Les deux personnages principaux ne portent pas de nom pendant la quasi totalité du roman. Cela ne change rien à leur épaisseur, aux convulsions de leurs états d’âme. Leurs voix alternent dans le récit avec une régularité de balancier, et parfois on se prend à les confondre, bien qu’elles témoignent de réalités totalement différentes. On les sent pareillement pris en otage par l’Histoire et se débattant comme de brillantes phalènes dans une même toile fatale qui couvre les continents. La joueuse de go aime deux hommes, elle perdra l’un, l’autre la perdra. Dans le flot de réfugiés qui fuit les combats, elle refuse pourtant d’aliéner son destin. L’officier japonais erre de bordel en bordel, incapable de désirer les femmes pour lesquelles il ressent de la tendresse et de l’amour, et pareillement incapable d’aimer celles qu’il désire. Il semble que la mort doive être sa seule amante, vers laquelle il s’élève tel Icare. Ce tropisme morbide est né en lui à l’occasion d’un tremblement de terre qui a englouti d’un coup son enfance.
Durant un moment suspendu dans une bulle d’éternité, le hasard fait s’affronter les deux inconnus en une interminable partie de go. L’officier parle le pékinois, mais avec un accent particulier. Si la joueuse ne lui pose aucune question, on saura qu’elle a méticuleusement étudié son jeu, dessiné une véritable cartographie de son âme.

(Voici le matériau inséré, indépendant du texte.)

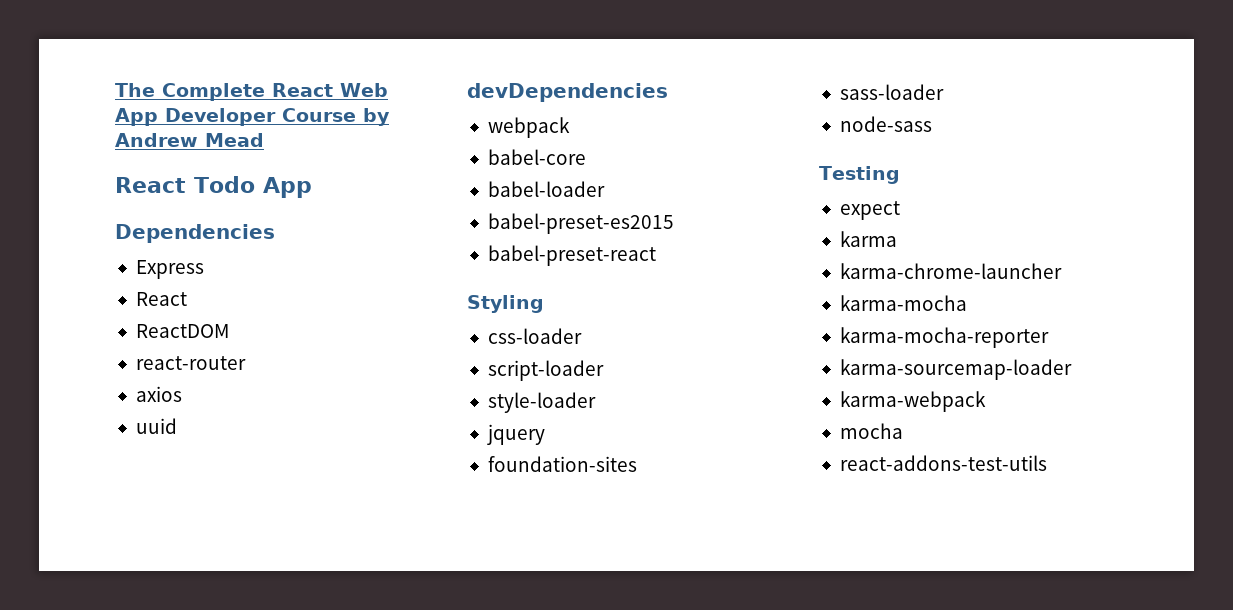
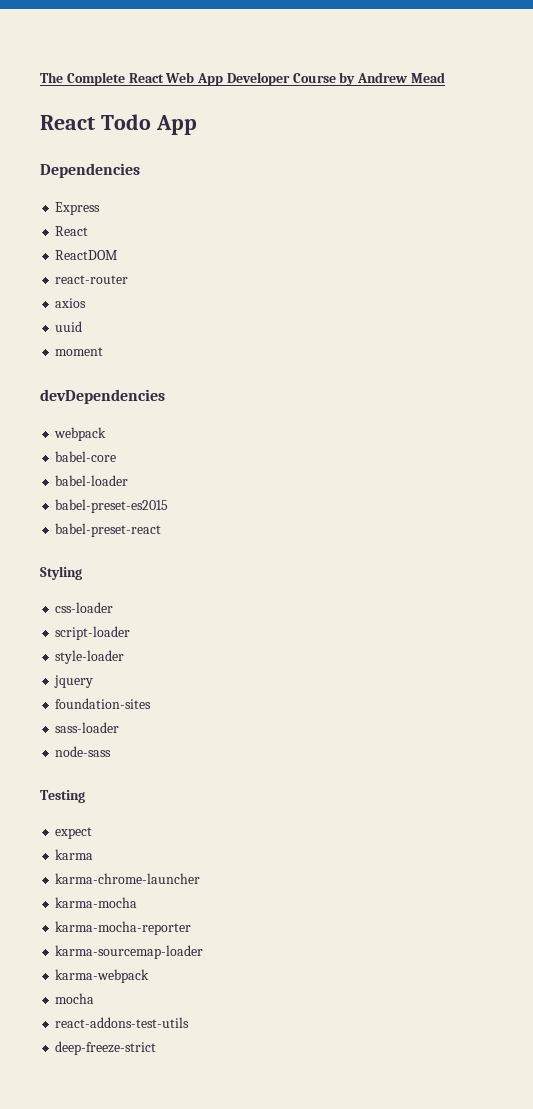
+ moment
+ deep-freeze-strict

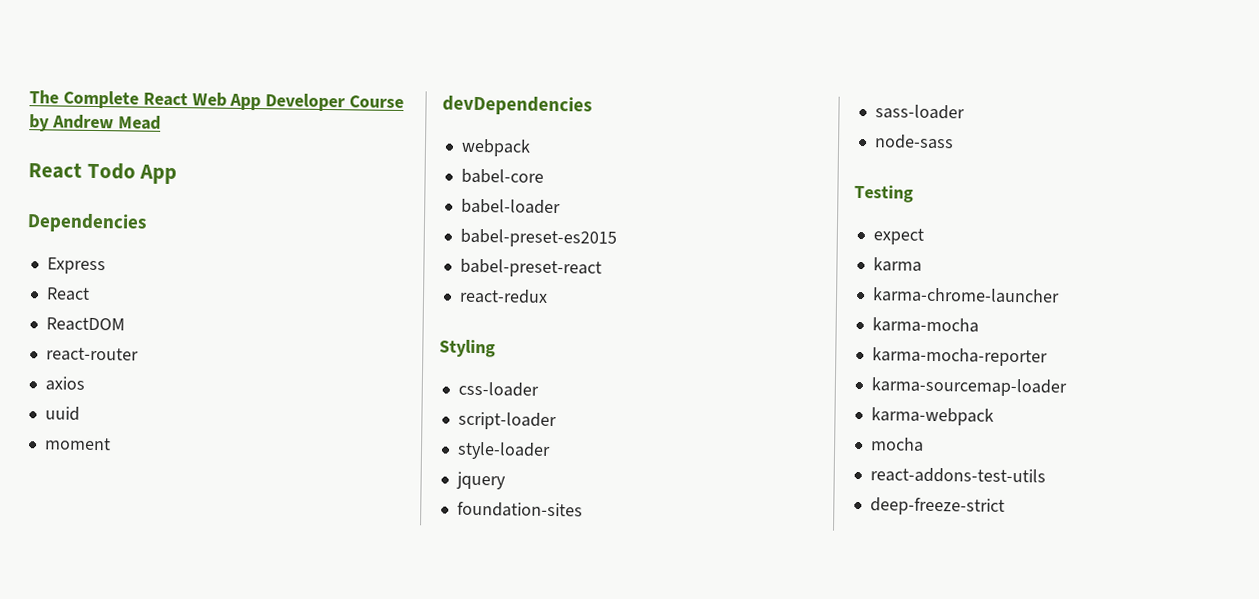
+ react-redux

Le style est frais, direct, lyrique et sensoriel, il décrit dans les moindres détails le temps, le décor, les êtres et leurs sentiments, si bien qu’on s’immerge complètement dans l’histoire. Ainsi quand on apprend que l’étrange fascination de l’officier japonais pour sa Chinoise pourrait venir de loin :
« Une Pékinoise avait suivi son mari étudiant à Tokyo. L’homme mourut d’un cancer, la laissant seule au monde avec un nouveau-né. Parlant trois mots de japonais, sans argent, elle frappa à toutes les portes pour solliciter un emploi. Mère l’engagea comme nourrice. Ce fut un don envoyé par le Bouddha. Mes parents, comme tous les parents du Japon, m’avaient élevé avec une implacable sévérité. Au moindre écart, je recevais une paire de gifles. Les joues en feu, les larmes aux yeux, le cœur meurtri, je me précipitais dans les bras de ma Chinoise qui pleurait mon malheur. Pour effacer ma douleur, elle m’étreignait et me contait les légendes de son pays. Le chinois fut ma langue de rêve et de consolation. »
Le chaos meurtrier couvre les deux jeunes vies de gravats et de sang, jusqu’à l’apothéose finale, lorsqu’il leur est brièvement donné de se retrouver après le départ au front de l’un, la fuite de l’autre. Et le livre s’achève alors comme un décor bascule.